'''

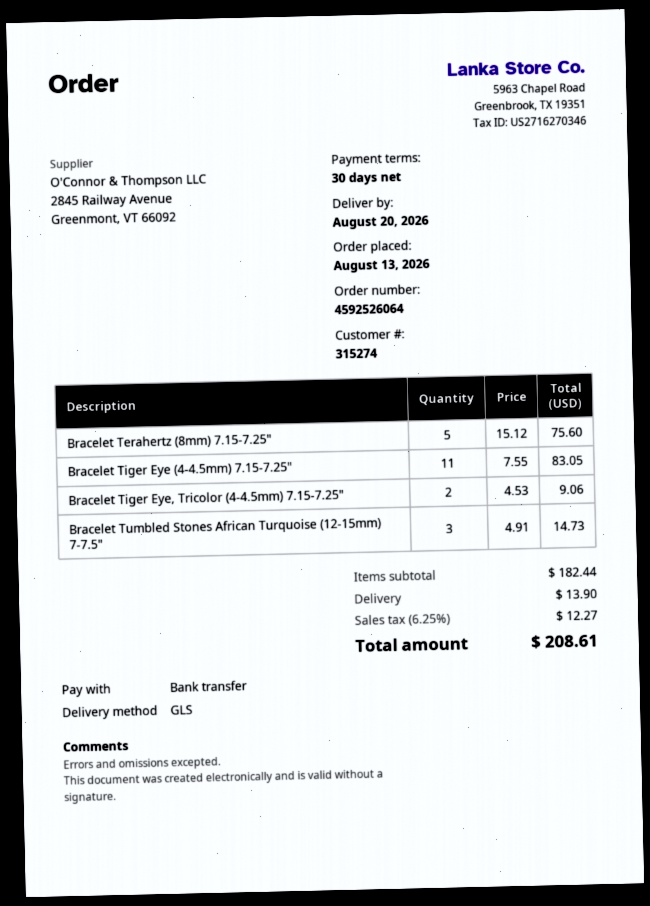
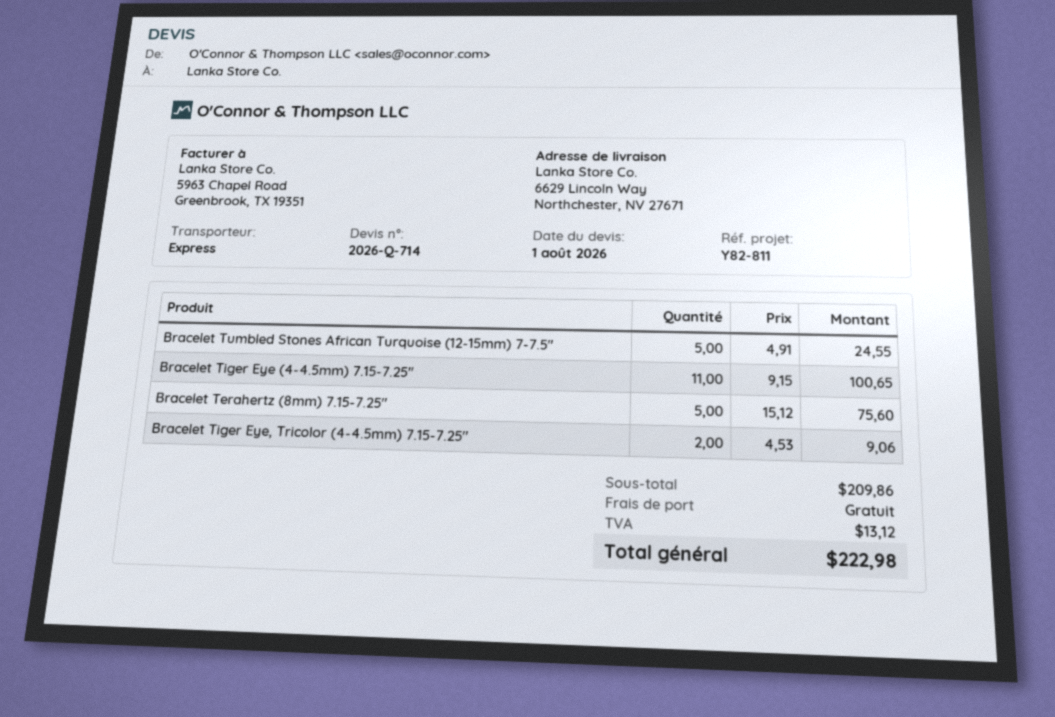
shipping method: GLS -> express
Bracelet Tiger Eye (4-4.5mm) 7.15-7.25": 11 x 7.55 = 83.05 -> 11 x 9.15 = 100.65
Bracelet Tumbled Stones African Turquoise (12-15mm) 7-7.5": 3 x 4.91 = 14.73 -> 5 x 4.91 = 24.55
subtotal: 182.44 -> 209.86
shipping: 13.90 -> 0.00
tax: 12.27 -> 13.12
total: 208.61 -> 222.98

'''

> _Task prompt_
With the pictures left aside, set down each entry above exactly as it stands.

> _Exercise response_
shipping method: GLS -> express
Bracelet Tiger Eye (4-4.5mm) 7.15-7.25": 11 x 7.55 = 83.05 -> 11 x 9.15 = 100.65
Bracelet Tumbled Stones African Turquoise (12-15mm) 7-7.5": 3 x 4.91 = 14.73 -> 5 x 4.91 = 24.55
subtotal: 182.44 -> 209.86
shipping: 13.90 -> 0.00
tax: 12.27 -> 13.12
total: 208.61 -> 222.98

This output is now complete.